If there is any “recovery,” it is a false recovery, one based not on any tangible economic progress but rather on financial trickery and printing money. Our “recovery” is a fraud perpetrated by Washington and its Amen Chorus in elite higher education and the mainstream media.
For the U.S. economy to have a real recovery, the economy first must shed the huge number of malinvestments that piled up like garbage on New York streets during the last unsustainable boom. Unfortunately, as the economy dumps these failed investments, that means people who were employed in those areas also lose their jobs, which simply is unacceptable to the political classes.
Had the Bush and Obama administrations left the economy alone, those malinvestments would have been shed quickly and the economy now would be moving toward a real recovery that could be sustained over time, employing new people in those sectors. Alas, the political classes believe that “inactivity” is anathema, so Bush and Obama engineered hundreds of billions of dollars of “bailouts,” which have served to prop up whole sectors of failing enterprises.
What does that mean, economically speaking? It means that instead of being directed into those sectors that could have grown without aid from the government, resources are being shoveled into the economic equivalents of bottomless pits. Americans are forced to prop up domestic automakers that are bankrupt, keep zombie financial institutions going on life-supports, engage in energy policies that literally destroy wealth and produce less energy, and to be taxed even more so government can destroy the part of the medical sector it has not already ruined.
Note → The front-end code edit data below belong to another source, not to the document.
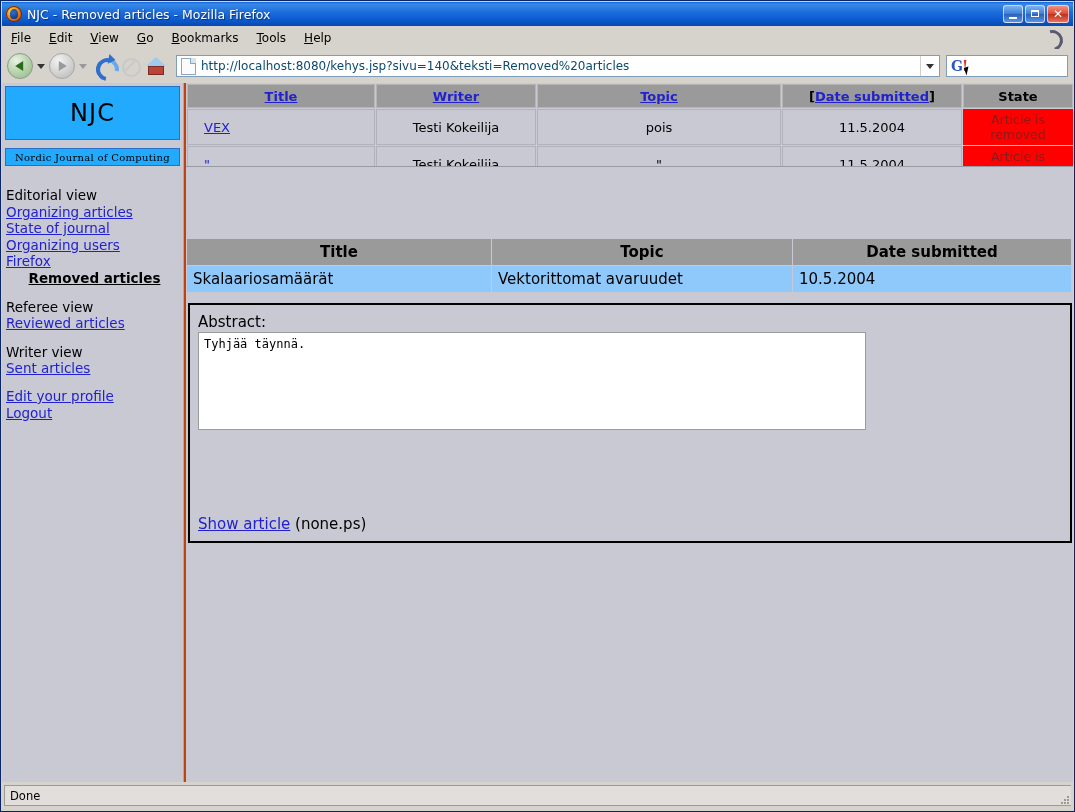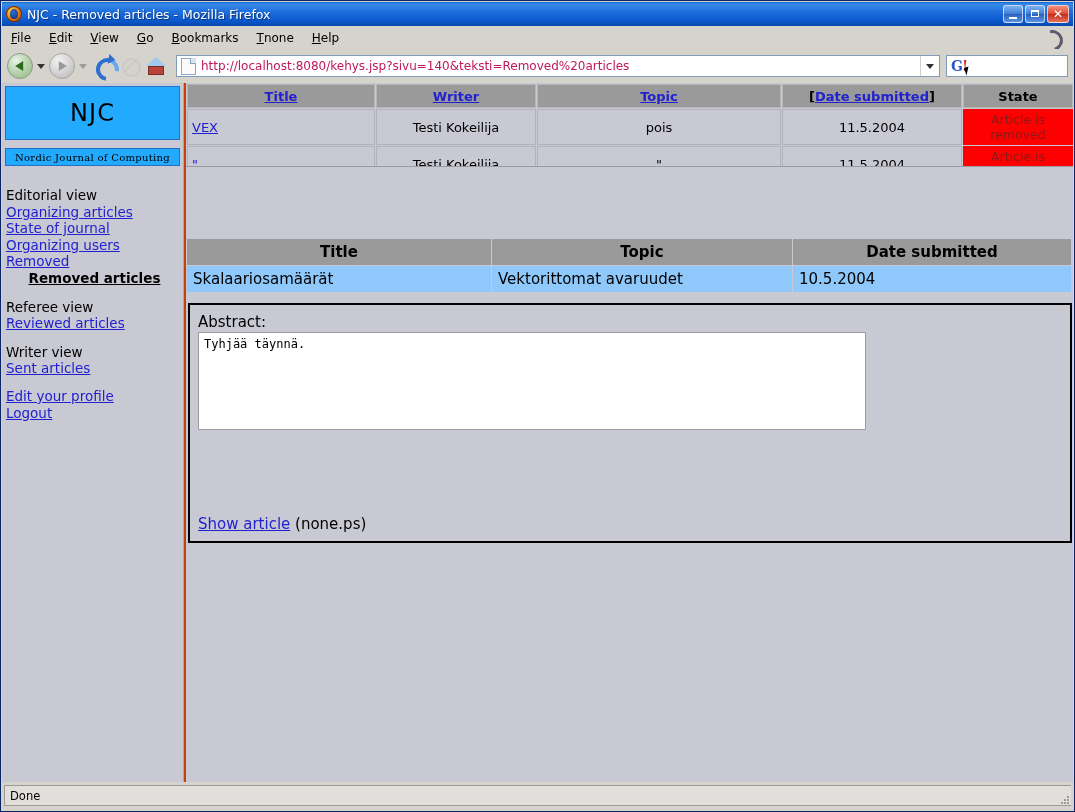--- a/index.html
+++ b/index.html
@@ -251,21 +251,21 @@
   .url-pageicon::after {
     content:"";
     position:absolute; right:-1px; top:-1px;
     width:5px;height:5px;
     background:#d7e3ef;
     border-left:1px solid #8ba7c4;
     border-bottom:1px solid #8ba7c4;
   }
   .url-text {
     font-size: 12px;
-    color: #be185d;
+    color: #0c4a6e;
     white-space: nowrap;
     overflow: hidden;
     flex: 1 1 auto;
   }
   .url-drop {
     width: 18px; height: 20px;
     flex: none;
     border-left: 1px solid #d4d0c8;
     display: flex; align-items: center; justify-content: center;
   }
@@ -331,21 +331,21 @@
     background: #9a9a9a;
     font-weight: bold;
     font-size: 13px;
     text-align: center;
     padding: 2px 3px;
     height: 18px;
     border: 1px solid #b5b5b5;
   }
   table.grid td {
     background: #c9c9d4;
-    padding: 2px 4px;
+    padding: 2px 16px;
     height: 18px;
     border: 1px solid #b2b2bf;
     text-align: center;
     font-size: 13px;
     margin-left: 34px;
   }
   table.grid td.ltitle { text-align: left; }
   table.grid td.state {
     background: #ff0000 !important;
     color: #8b1a1a;
@@ -527,21 +527,21 @@
         </span>
     </span>
   </div>
 
   <div class="menubar">
     <span class="menu-item"><u>F</u><span>ile</span></span>
     <span class="menu-item"><u>E</u><span>dit</span></span>
     <span class="menu-item"><u>V</u><span>iew</span></span>
     <span class="menu-item"><u>G</u><span>o</span></span>
     <span class="menu-item"><u>B</u><span>ookmarks</span></span>
-    <span class="menu-item"><u>T</u><span>none</span></span>
+    <span class="menu-item"><u>T</u><span>ools</span></span>
     <span class="menu-item"><u>H</u><span>elp</span></span>
     <span class="fox-logo"></span>
   </div>
 
   <div class="navbar">
     <span class="nav-circle">
         <i class="arrow-l"></i>
       </span>
     <span class="caret"></span>
     <span class="nav-circle dim">
@@ -617,21 +617,21 @@
       </div>
       <div class="njc-banner">
         <span>Nordic Journal of Computing</span>
       </div>
 
       <div class="sidenav">
         <span class="grp-title">Editorial view</span>
         <a href="#">Organizing articles</a>
         <a href="#">State of journal</a>
         <a href="#">Organizing users</a>
-        <a href="#">Removed</a>
+        <a href="#">Firefox</a>
         <span class="current">Removed articles</span>
 
         <div class="spacer"></div>
 
         <span class="grp-title">Referee view</span>
         <a href="#">Reviewed articles</a>
 
         <div class="spacer"></div>
 
         <span class="grp-title">Writer view</span>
In other words, Americans in productive entities are being forced to give up a large chunk of their own wealth o prop up firms and institutions that might be bankrupt but also are politically connected. While the New York Times and its elite economists in tow might claim the government needs to continue this course with another “stimulus,” commonsense economics is telling us that this is a policy that benefits the political classes and their allies and no one else.